In this snippet thread, I’ll be posting a bunch of ML techniques.

Domain adaption

Same goal as transfer learning but adds explicit feature extraction to make it better. Essentially, pre-train on large dataset (source domain) and fine-tune your architecture on a target distribution. But… first, find a feature extractor network (via ML too!… domain adverserial training) to apply to both domains to get them “in the same distribution”.

Image source.

Good references

ML2021 week13 Domain Adaptation
https://stacks.stanford.edu/file/druid:nv775dt3762/JoyHsuBachelorsThesis.pdf
https://github.com/zhaoxin94/awesome-domain-adaptation

Masked image modeling for self-supervised pre-training

Say you have a dataset consisting of many unlabeled samples but few labeled samples. A good idea would be to do some sort of pseudo-labeling process (semi-supervised learning).

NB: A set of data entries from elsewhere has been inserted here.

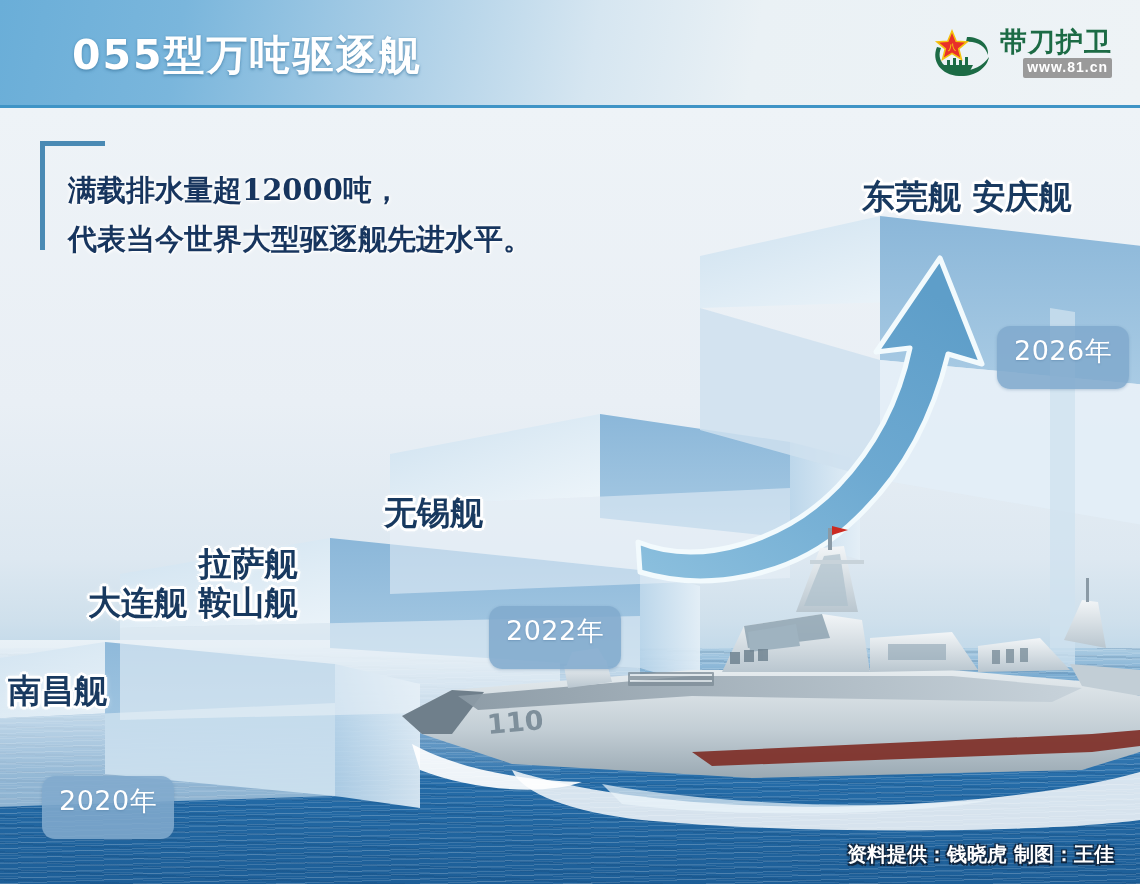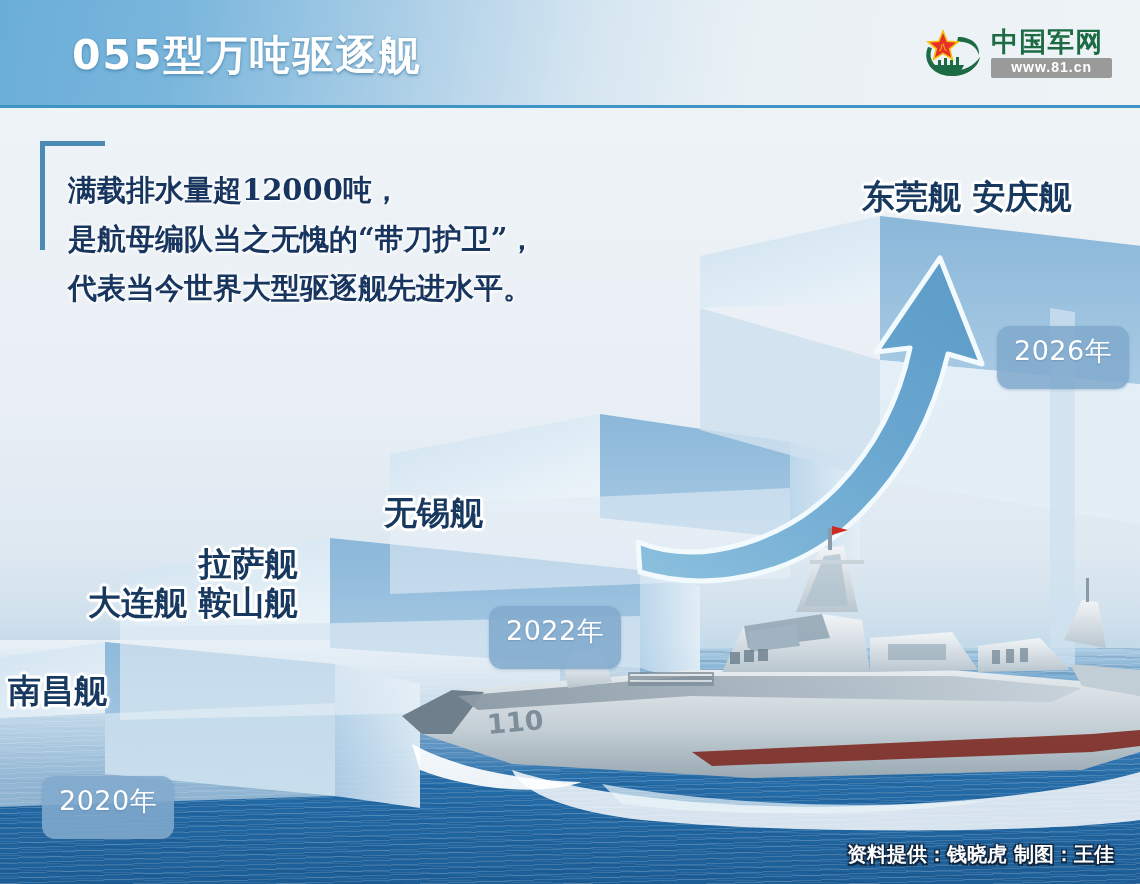"中国军网" div.logo-name { text: 中国军网 -> 带刀护卫 }
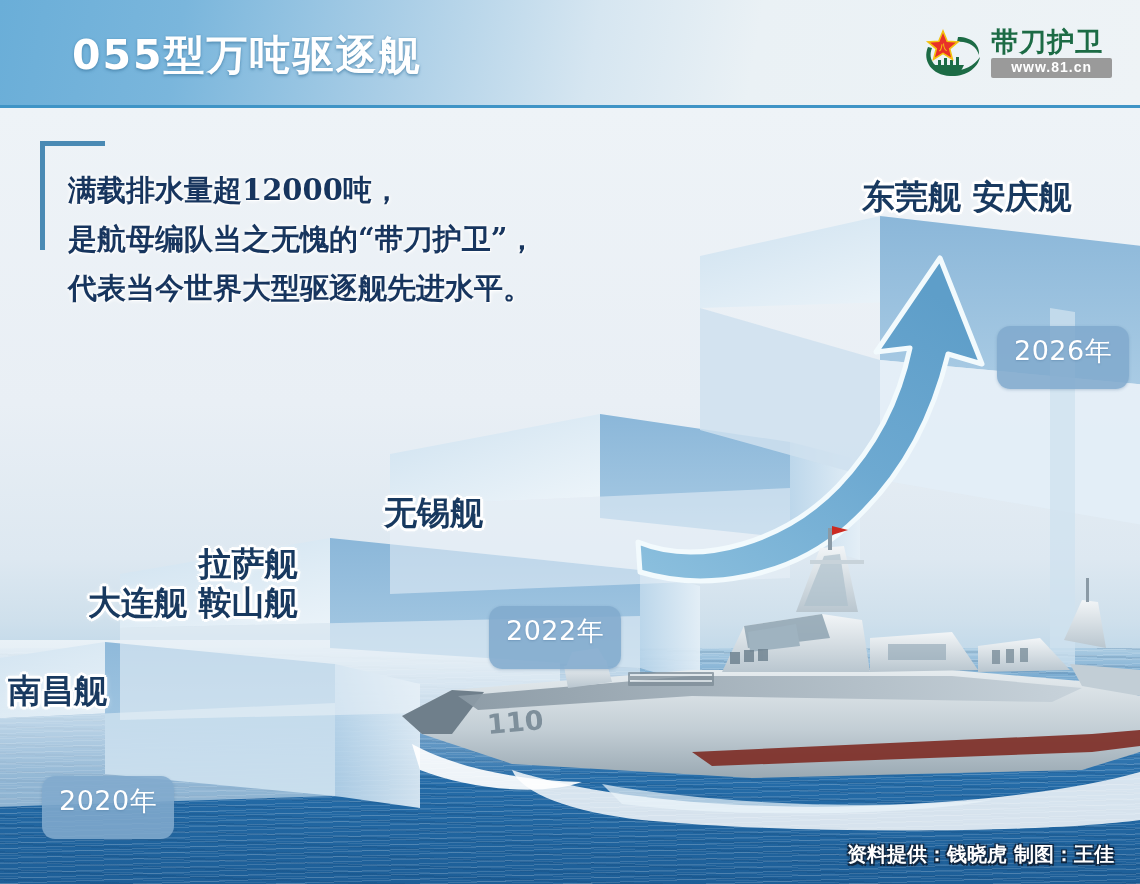"www.81.cn" .logo-url { padding: 1px 20px -> 1px 4px }
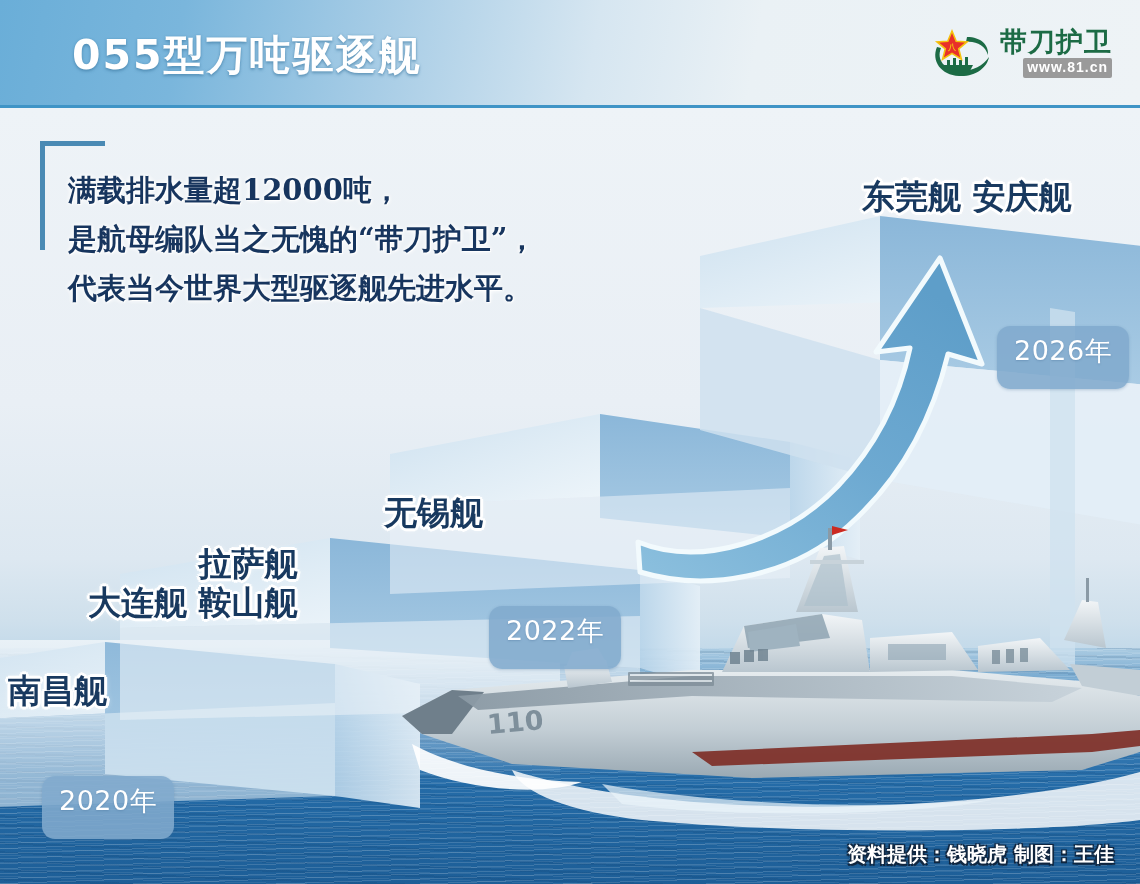"是航母编队当之无愧的“带刀护卫”，" div { html: <div>是航母编队当之无愧的“带刀护卫”，</div> -> none }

But this is really only feasible right now for simple tasks like classification. For dense tasks like detection or segmentation, it might be a good idea to pre-train the weights using the unlabeled parts of the data. But how so? Masked image modeling provides a method.

Good references

https://github.com/huggingface/transformers/tree/main/examples/pytorch/image-pretraining
https://arxiv.org/pdf/2111.09886.pdf
https://arxiv.org/pdf/2111.06377.pdf

Deep metric learning

Let’s say that…

References:

https://kevinmusgrave.github.io/pytorch-metric-learning/
https://www.reddit.com/r/MachineLearning/comments/xc0tmt/comment/io2sdk1/?utm_source=share&utm_medium=web2x&context=3

Image classification using CLIP

Instead of traditionally classifying images using a black-box neural network, one new approach would be to leverage NLP annotations. This is common in clinical workflows where NLP annotations are provided naturally. Then, one can embed both the image and the text annotation into a high-dimensional space and use contrastive learning to predict positive/negative for the class.

This method is described in the paper “Expert-level detection of pathologies from unannotated chest X-ray images via self-supervised learning”.